Records excerpted from a collection

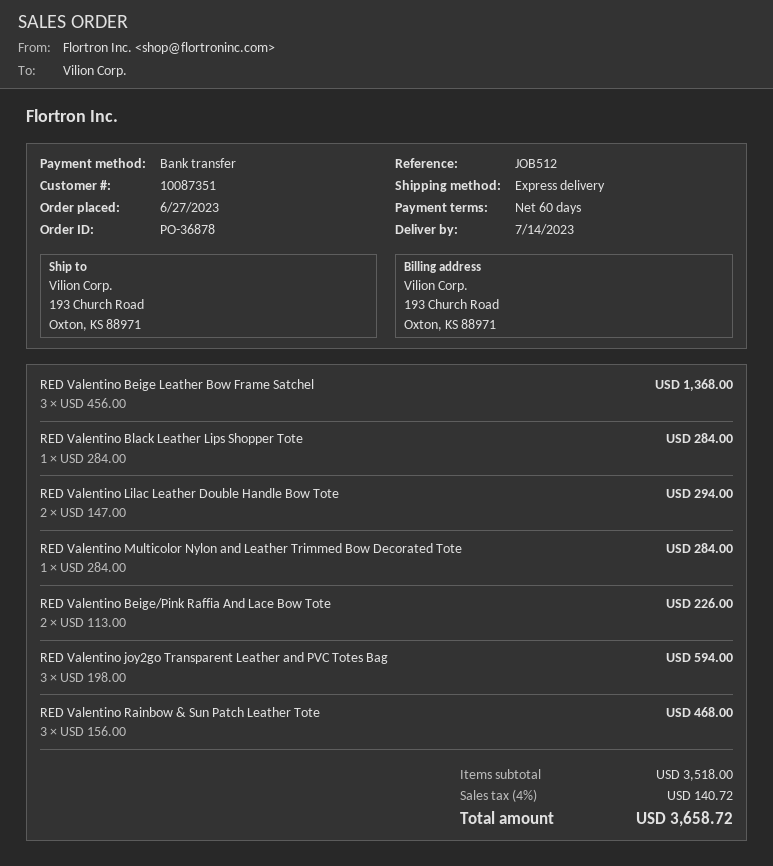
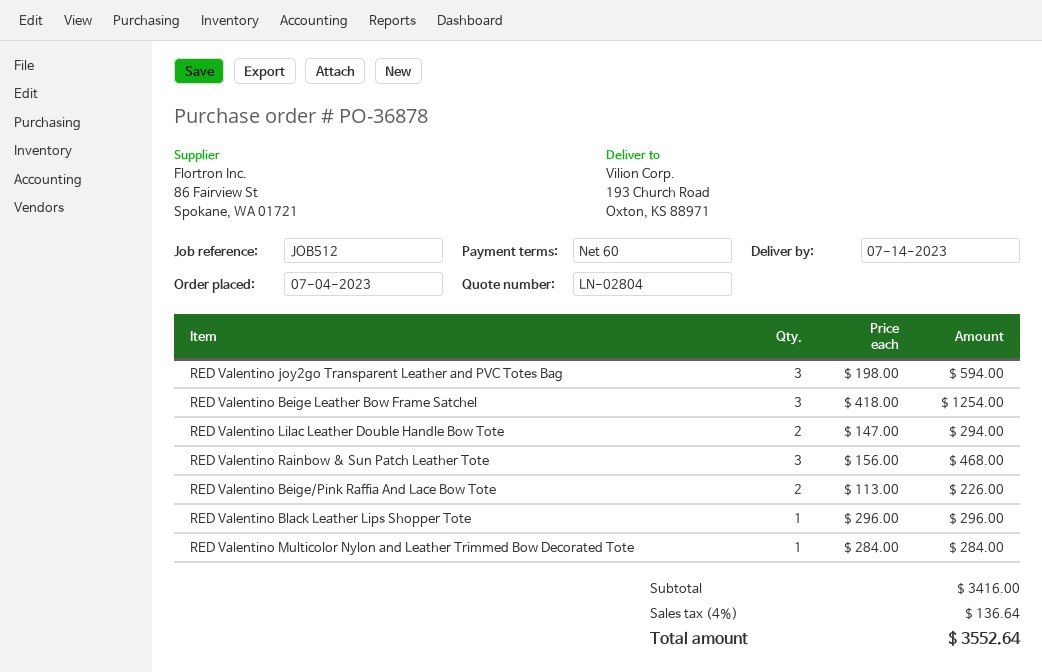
order date: 2023-06-27 -> 2023-07-04
RED Valentino Beige Leather Bow Frame Satchel: 3 x 456.00 = 1368.00 -> 3 x 418.00 = 1254.00
RED Valentino Black Leather Lips Shopper Tote: 1 x 284.00 = 284.00 -> 1 x 296.00 = 296.00
subtotal: 3518.00 -> 3416.00
tax: 4% = 140.72 -> 4% = 136.64
total: 3658.72 -> 3552.64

TRY IT: Output the records above in their entirety and exactly, leaving out all images.

ANSWER AREA:
order date: 2023-06-27 -> 2023-07-04
RED Valentino Beige Leather Bow Frame Satchel: 3 x 456.00 = 1368.00 -> 3 x 418.00 = 1254.00
RED Valentino Black Leather Lips Shopper Tote: 1 x 284.00 = 284.00 -> 1 x 296.00 = 296.00
subtotal: 3518.00 -> 3416.00
tax: 4% = 140.72 -> 4% = 136.64
total: 3658.72 -> 3552.64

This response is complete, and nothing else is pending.